Dla mnie ważna jest cisza i niewielka ilość ludzi. Nie potrfię się odnaleźć na pielgrzymkach , ani na mszy, w której uczestniczy tłum
Chciałam uciekać pierwszego dnia pobytu w Taize.
Bardzo lubię Eucharystię sprawowaną w małych , górskich kapliczkach. Hmmm... cieszę się, kiedy wyłączą prąd i w kościele palą się tylko świece
Odpowiada mi liturgia sprawowana w małych grupkach, kiedy wszyscy się znają , np. podczas rekolekcji wyjazdowych.
Lubię Majówki... jeśli odbywają się w drodze. Niestety, w mojej parafii to piękne nabożeństwo odbywa się w kościele.
Zgadzam się z Wikingiem, że piękny jest brewiarz- w ogóle modlitwa psalmami.
Na pogrzeby nie chodzę... bo na każdym płaczę... nawet, jeśli jest żegnana zupełnie obca osoba
Zdecydowanie nie lubię nabożeństwa różańcowego , za to najmilsza mojemu sercu jest Koronka do Miłosierdzia Bożego.

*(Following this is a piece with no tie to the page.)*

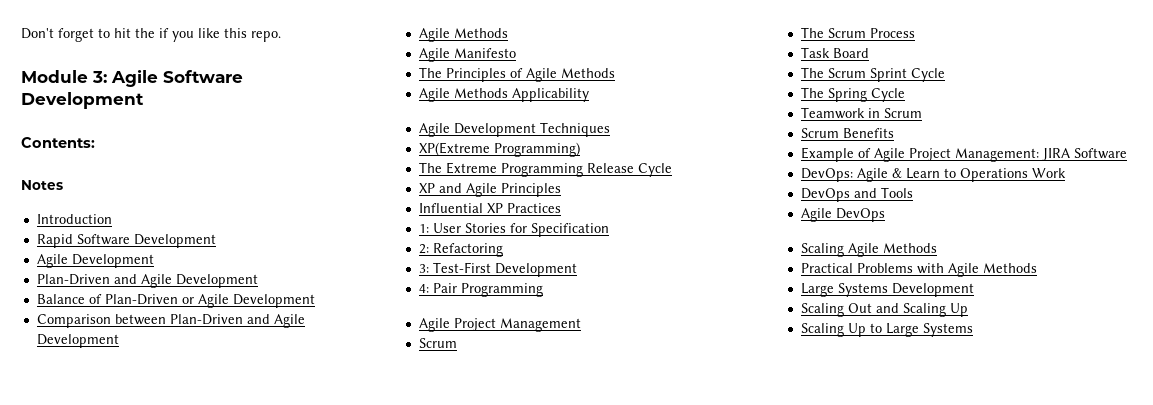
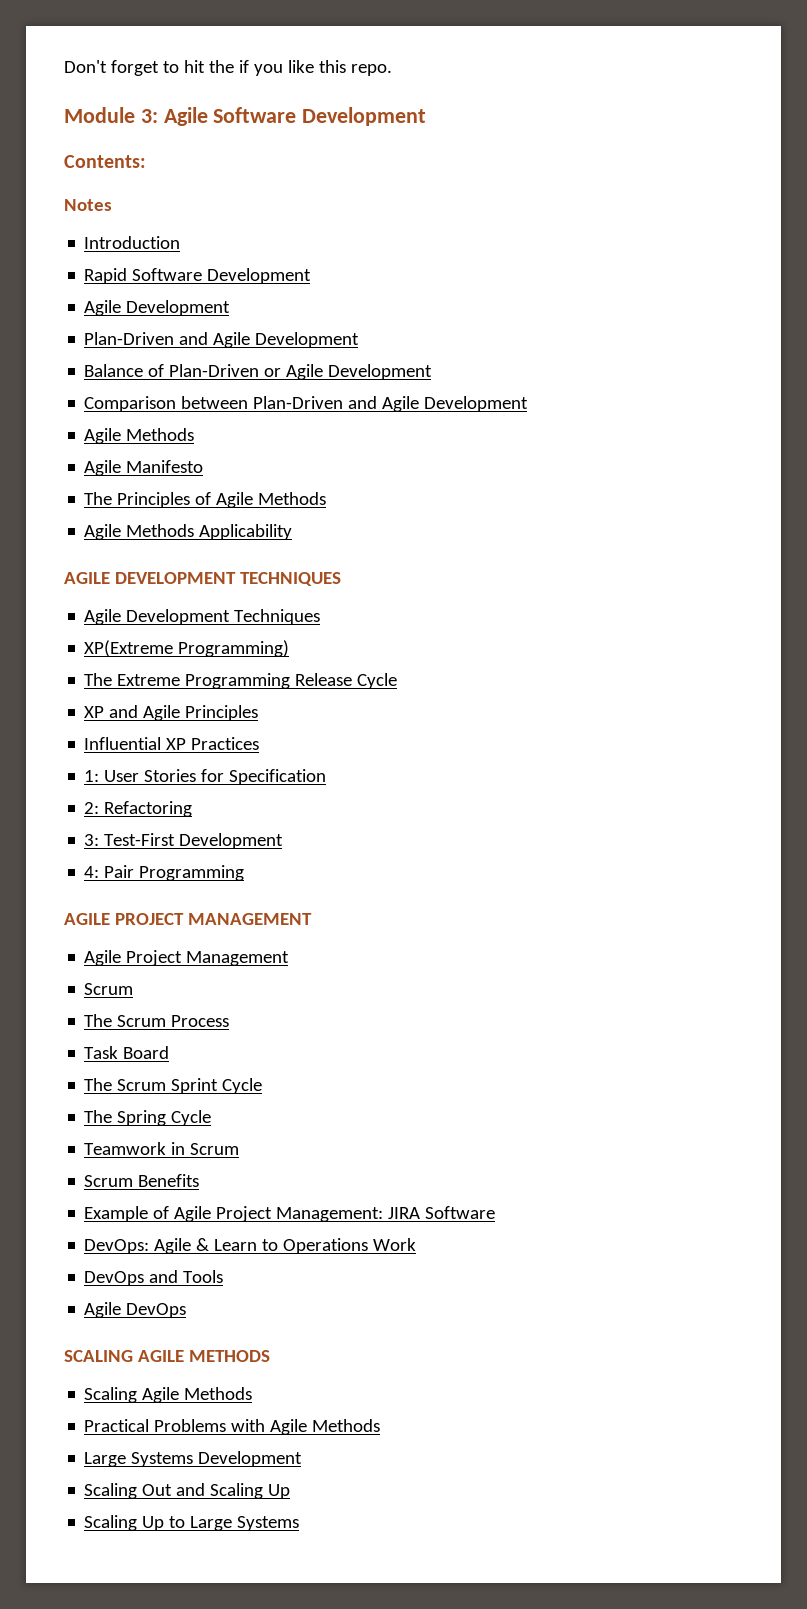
+ AGILE DEVELOPMENT TECHNIQUES
+ AGILE PROJECT MANAGEMENT
+ SCALING AGILE METHODS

Kiedyś uczestniczyłam w Drodze Krzyżowej ulicami miasteczka akademickiego. Niektórzy się z nas śmiali... a ja tak bardzo się zamyśliłam, ze nie zauważyłam, kiedy zapaliły mi się od świeczki włosy....

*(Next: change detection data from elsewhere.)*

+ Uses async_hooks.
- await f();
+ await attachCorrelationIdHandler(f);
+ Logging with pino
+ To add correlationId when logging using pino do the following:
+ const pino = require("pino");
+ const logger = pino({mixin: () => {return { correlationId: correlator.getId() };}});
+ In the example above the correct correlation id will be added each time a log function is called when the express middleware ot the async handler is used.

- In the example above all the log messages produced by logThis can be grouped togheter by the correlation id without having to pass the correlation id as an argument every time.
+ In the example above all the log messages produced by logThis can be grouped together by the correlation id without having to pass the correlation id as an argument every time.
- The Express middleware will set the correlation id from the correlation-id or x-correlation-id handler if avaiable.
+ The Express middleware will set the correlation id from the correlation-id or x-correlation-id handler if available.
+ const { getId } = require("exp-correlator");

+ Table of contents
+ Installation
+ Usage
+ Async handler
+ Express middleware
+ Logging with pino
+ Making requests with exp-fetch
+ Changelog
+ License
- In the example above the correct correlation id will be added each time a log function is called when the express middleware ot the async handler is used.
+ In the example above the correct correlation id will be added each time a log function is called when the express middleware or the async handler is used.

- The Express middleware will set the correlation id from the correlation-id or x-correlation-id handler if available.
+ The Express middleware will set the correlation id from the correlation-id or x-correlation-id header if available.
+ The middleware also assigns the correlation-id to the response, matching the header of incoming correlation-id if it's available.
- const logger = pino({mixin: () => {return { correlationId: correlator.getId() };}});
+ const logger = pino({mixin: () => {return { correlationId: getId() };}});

Także nie znam wszystkich nabożeństw.. na niektórych w ogóle, ani raz w życiu nie byłam... np. na Gorzkich Żalach . Chociaż do końca to nie wiem, czy nie byłam... kiedyś przed mszą trafiłam na jakiś śpiew... ze 40 zwrotek to miało
do tej pory pamiętam tylko ból gardła ...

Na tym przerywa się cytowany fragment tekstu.